Already high, apartment rents and sales prices in six downtown Yangon townships will almost certainly head further north with the adoption of the 2016 Union Taxation Law, real estate agents told The Myanmar Times.
The new law, effective April 1, imposes a minimum 15 percent tax on property transactions, up from 3pc in last year’s law, which was adopted in a failed attempt to stimulate the flagging property market.
At the top of the range, sales of more than K100 million will be subject to a 30pc tax. Under the 2015 tax law, the 30pc tax did not kick in below sales of K1.5 billion.
“This fivefold increase in tax will turn everything upside down,” said U Than Oo, a real estate agent with Mandaing real estate.
“It’s bound to affect sales for inexpensive properties, which will lead to problems for the lower classes. For now, K30 to K40 million properties are not impacted by market cycles, but now people will have to pay more than 30pc tax on properties over K100 million. We will need to observe what happens next but there will surely be disorder.”
Sales between K30 million and K100 million will now be taxed at 20pc.
In an effort to crack down on money laundering, the 2016 law says immovable property sales will not be taxed if the source of the buyer’s income can be proved.
However, U Than Oo believes this policy will not have the desired effect.
“Real money launderers won’t be affected by the change in the law because their properties are already worth billions. This will only affect people who buy at the lower rates - not that anyone’s buying,” he said.
Apartment prices in the six downtown townships of Kyauktada, Pabedan, Lanmadaw, Latha, Pazundaung and Botahtaung are the highest in the city, said U Thitsar Lay of Golden Triangle real estate.
“That’s where the schools and offices are, so people who want to avoid traffic want to live there.
Most of the apartments are rentals, not sales. Ordinary people can’t afford to buy there,” he said.
Higher prices have already driven former downtowners out to Thaketa, Thuwunna, Thingangyun and other districts with high-rise apartments, said Ko Thitsar Lay, adding that there is no prospect of downtown rents falling. Indeed, rents in uptown townships are already rising to match or exceed downtown prices, he said.

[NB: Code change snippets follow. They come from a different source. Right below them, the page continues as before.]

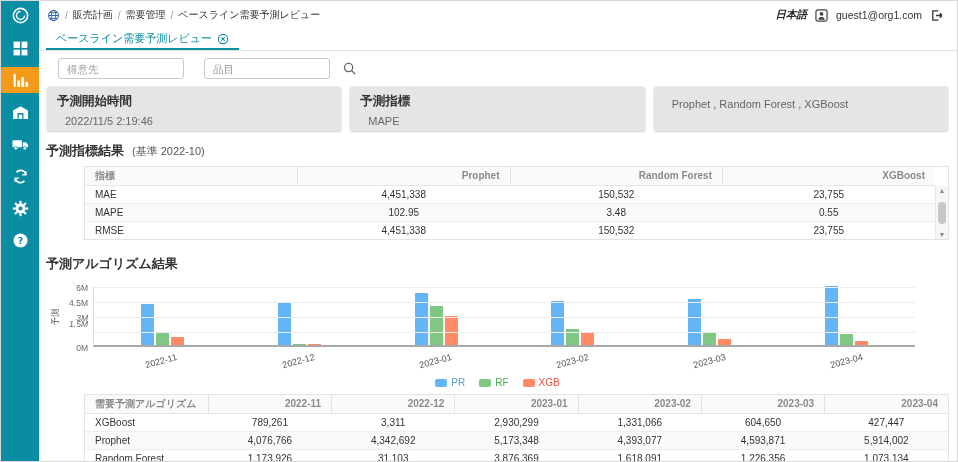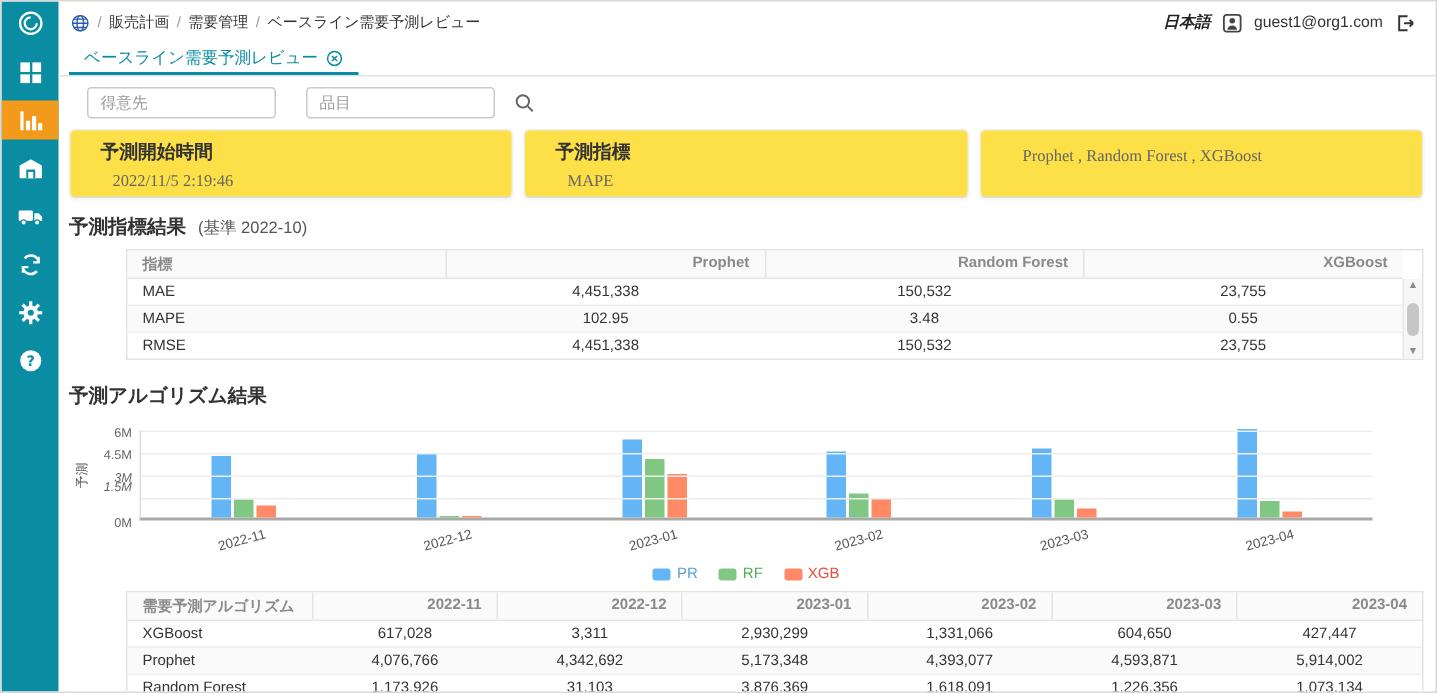--- a/index.html
+++ b/index.html
@@ -48,22 +48,22 @@
   .filters input {
     width: 126px; height: 21px; border: 1px solid #c9c9c9; border-radius: 3px;
     font-size: 10.5px; padding: 0 8px; color: #333; outline: none;
     font-family: "Liberation Sans", "DejaVu Sans", sans-serif;
     margin-left: 12px;
   }
   .filters input::placeholder { color: #9a9a9a; }
   .search-btn { margin-left: 4px; display: flex; align-items: center; cursor: pointer; }
   .cards { display: flex; gap: 7px; }
   .card {
-    flex: 1; background: #fde047; border: 1px solid #ededed; border-bottom-color: #ddd;
-    border-radius: 4px; box-shadow: 0 1px 2px rgba(0,0,0,0.06); padding: 6px 20px 8px; height: 46px; font-family: Liberation Serif, serif;
+    flex: 1; background: #e5e5e5; border: 1px solid #ededed; border-bottom-color: #ddd;
+    border-radius: 4px; box-shadow: 0 1px 2px rgba(0,0,0,0.06); padding: 6px 10px 8px; height: 46px;
   }
   .card-title { font-size: 12.5px; font-weight: bold; color: #333; }
   .card-value { font-size: 11px; color: #666; margin: 5px 0 0 8px; }
   .section-head { display: flex; align-items: baseline; gap: 8px; margin-top: 10px; }
   .section-title { font-size: 13px; font-weight: bold; color: #333; }
   .section-sub { font-size: 11px; color: #555; }
   
   .table-outer { border: 1px solid #e3e3e3; margin-top: 6px; position: relative; background: #fff; margin-left: 38px; }
   table { width: 100%; border-collapse: collapse; table-layout: fixed; }
   th {
@@ -393,21 +393,21 @@
                 <th>2022-12</th>
                 <th>2023-01</th>
                 <th>2023-02</th>
                 <th>2023-03</th>
                 <th>2023-04</th>
               </tr>
             </thead>
             <tbody>
               <tr>
                 <td>XGBoost</td>
-                <td>617,028</td>
+                <td>789,261</td>
                 <td>3,311</td>
                 <td>2,930,299</td>
                 <td>1,331,066</td>
                 <td>604,650</td>
                 <td>427,447</td>
               </tr>
               <tr>
                 <td>Prophet</td>
                 <td>4,076,766</td>
                 <td>4,342,692</td>

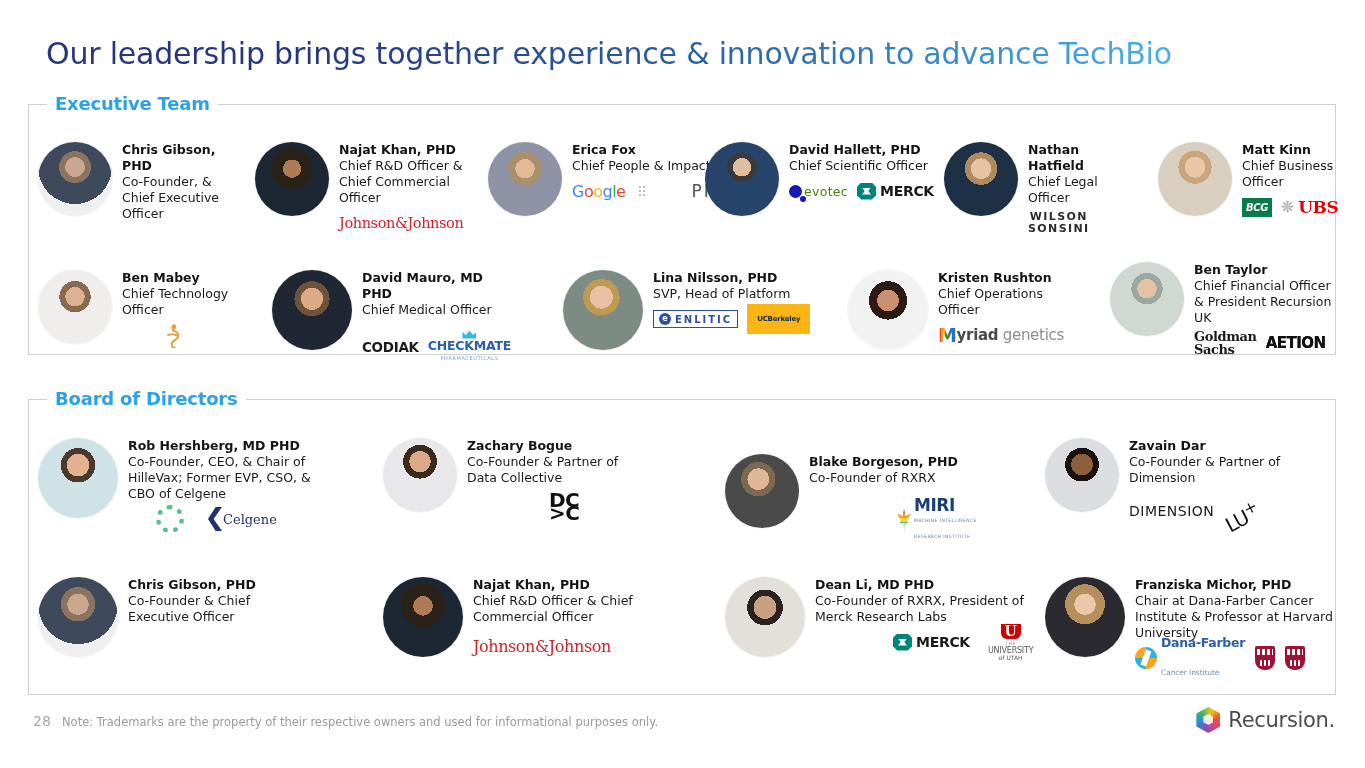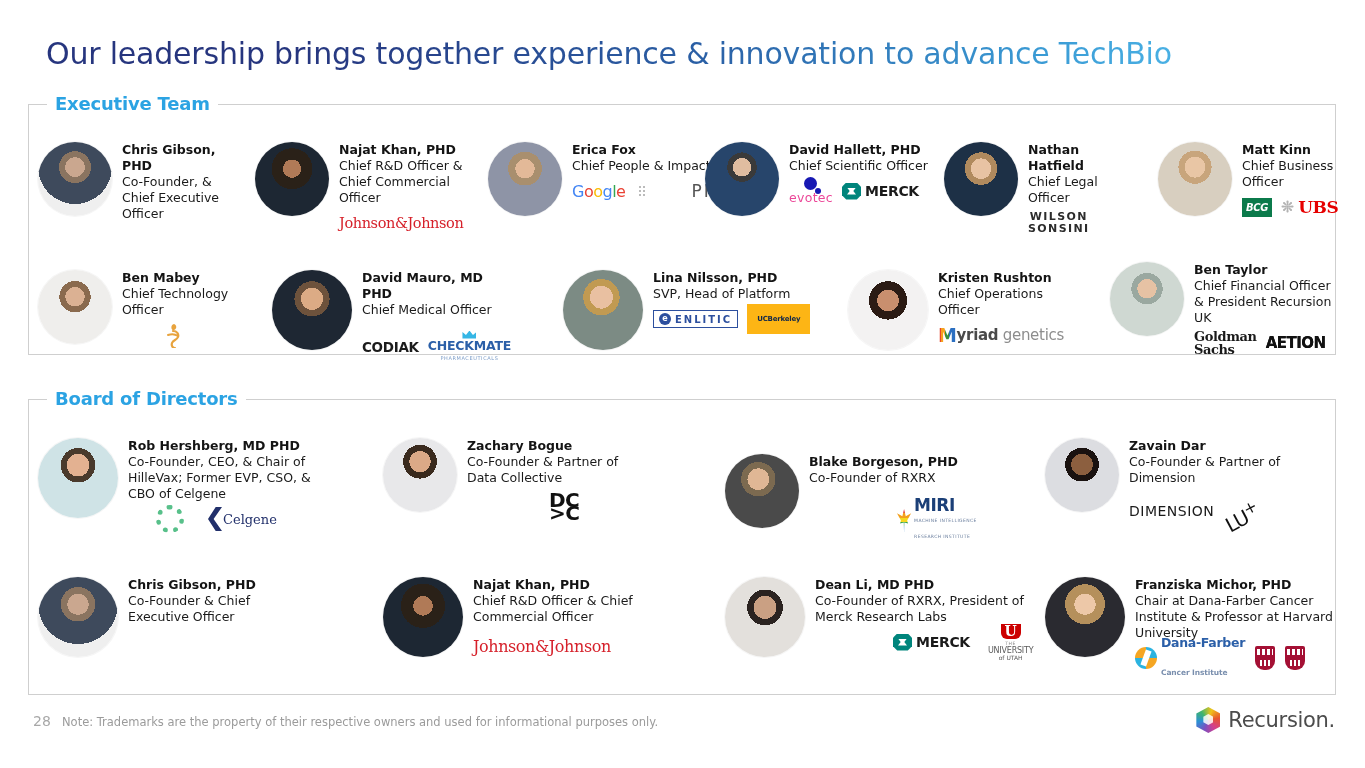--- a/index.html
+++ b/index.html
@@ -78,21 +78,21 @@
   .lg-google b{font-weight:400;}
   .lg-primer{font-size:17px;letter-spacing:2px;color:#555;padding-left:28px;}
   .lg-dots{display:inline-block;width:12px;height:12px;margin:0 4px;
     background:
       radial-gradient(circle 1.1px at 2px 2px,#bbb 99%,transparent),
       radial-gradient(circle 1.1px at 2px 6px,#bbb 99%,transparent),
       radial-gradient(circle 1.1px at 2px 10px,#bbb 99%,transparent),
       radial-gradient(circle 1.1px at 6px 2px,#bbb 99%,transparent),
       radial-gradient(circle 1.1px at 6px 6px,#bbb 99%,transparent),
       radial-gradient(circle 1.1px at 6px 10px,#bbb 99%,transparent);}
-  .lg-evotec{font-size:12.5px;color:#ec4899;letter-spacing:.3px;flex-direction:column;}
+  .lg-evotec{font-size:12.5px;color:#4d7c0f;letter-spacing:.3px;}
   .evo-dot{display:inline-block;width:13px;height:13px;border-radius:50%;background:#1718b3;margin-right:2px;position:relative;}
   .evo-dot:after{content:"";position:absolute;width:6px;height:6px;border-radius:50%;background:#1718b3;right:-4px;bottom:-4px;}
   .lg-merck{font-size:14px;font-weight:bold;color:#1a1a1a;letter-spacing:-.3px;}
   .merck-mark{display:inline-block;width:19px;height:17px;margin-right:4px;
     background:#00857c;
     clip-path:polygon(0 25%,22% 0,78% 0,100% 25%,100% 75%,78% 100%,22% 100%,0 75%);
     position:relative;}
   .merck-mark:after{content:"";position:absolute;left:5px;top:5px;width:9px;height:7px;background:#fff;
     clip-path:polygon(0 0,100% 0,70% 50%,100% 100%,0 100%,30% 50%);}
   .lg-wilson{font-size:11px;font-weight:bold;color:#2c2c2c;letter-spacing:1.4px;line-height:12px;text-align:center;}
@@ -134,21 +134,21 @@
     font-weight:bold;font-size:14px;padding:0 4px;border-radius:0 0 6px 6px;line-height:15px;}
   .lg-uutah .t1{font-size:4.5px;color:#8a8a8a;letter-spacing:.6px;display:block;margin-top:1px;}
   .lg-uutah .t2{font-size:8px;color:#5a5a5a;letter-spacing:-.2px;display:block;}
   .lg-uutah .t3{font-size:6px;color:#5a5a5a;display:block;}
   .lg-danafarber{display:inline-flex;align-items:center;}
   .df-mark{width:22px;height:22px;border-radius:50%;margin-right:4px;
     background:conic-gradient(#2bb3e0 0 25%,#f5a623 25% 50%,#2bb3e0 50% 75%,#f5a623 75% 100%);
     position:relative;}
   .df-mark:after{content:"";position:absolute;left:8px;top:3px;width:6px;height:16px;background:#fff;transform:rotate(20deg);}
   .lg-danafarber .dtxt{font-size:12.5px;font-weight:bold;color:#2b5fa8;line-height:12px;letter-spacing:-.3px;}
-  .lg-danafarber .dsub{display:block;font-size:7.5px;font-weight:bold;color:#7a8fae;letter-spacing:-.1px;margin-top:18px;}
+  .lg-danafarber .dsub{display:block;font-size:7.5px;font-weight:normal;color:#7a8fae;letter-spacing:-.1px;margin-top:18px;}
   .harvard{width:20px;height:24px;background:#a41034;border-radius:2px 2px 9px 9px;position:relative;display:inline-block;}
   .harvard:before{content:"";position:absolute;left:2px;top:3px;right:2px;height:6px;
     background:repeating-linear-gradient(90deg,#fff 0 3px,transparent 3px 5px);}
   .harvard:after{content:"";position:absolute;left:5px;bottom:4px;width:10px;height:6px;
     background:repeating-linear-gradient(90deg,#fff 0 2px,transparent 2px 4px);}
   .lg-recursion-mark{width:24px;height:26px;
     background:conic-gradient(from 20deg,#f0c419,#e8552d,#d43f8d,#7b4fc0,#2b8fd6,#3fb56b,#f0c419);
     clip-path:polygon(50% 0,100% 25%,100% 75%,50% 100%,0 75%,0 25%);position:relative;}
   .lg-recursion-mark:after{content:"";position:absolute;left:7px;top:7px;width:10px;height:11px;background:#fff;opacity:.85;
     clip-path:polygon(50% 0,100% 25%,100% 75%,50% 100%,0 75%,0 25%);}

Despite efforts by the Department of Urban and Rural Development under the Ministry of Construction to build low-cost housing, there are not enough such apartments, especially as the population of Yangon continues to increase, he added.
“Rents are not going to fall, so nor will prices. As long as demand exceeds supply, prices and rents will continue to rise.”
U Than Oo said the incoming government might set revised policies for the property market.
“On February 16, it was reported that the Yangon Region Hluttaw would inspect Yangon housing projects. We will have to see what conclusions they reach, and whether any new policy will affect downtown prices,” he said.
In Kyauktada township, one of the crowded six inner townships, a seventh- or eigth-floor apartment can sell for K37 million or rent at about K220,000 a month, say brokers. Rents have been increasing by 10pc a year.
The highest rents and prices can be found in Latha township, with a typical apartment selling at up to K40 million, with Lanmadaw in second place, they said.
But a well-appointed condo with parking space in Central Tower, Olympic Tower or Pansodan Business Tower between 39th and 40th streets costs more than K300 million.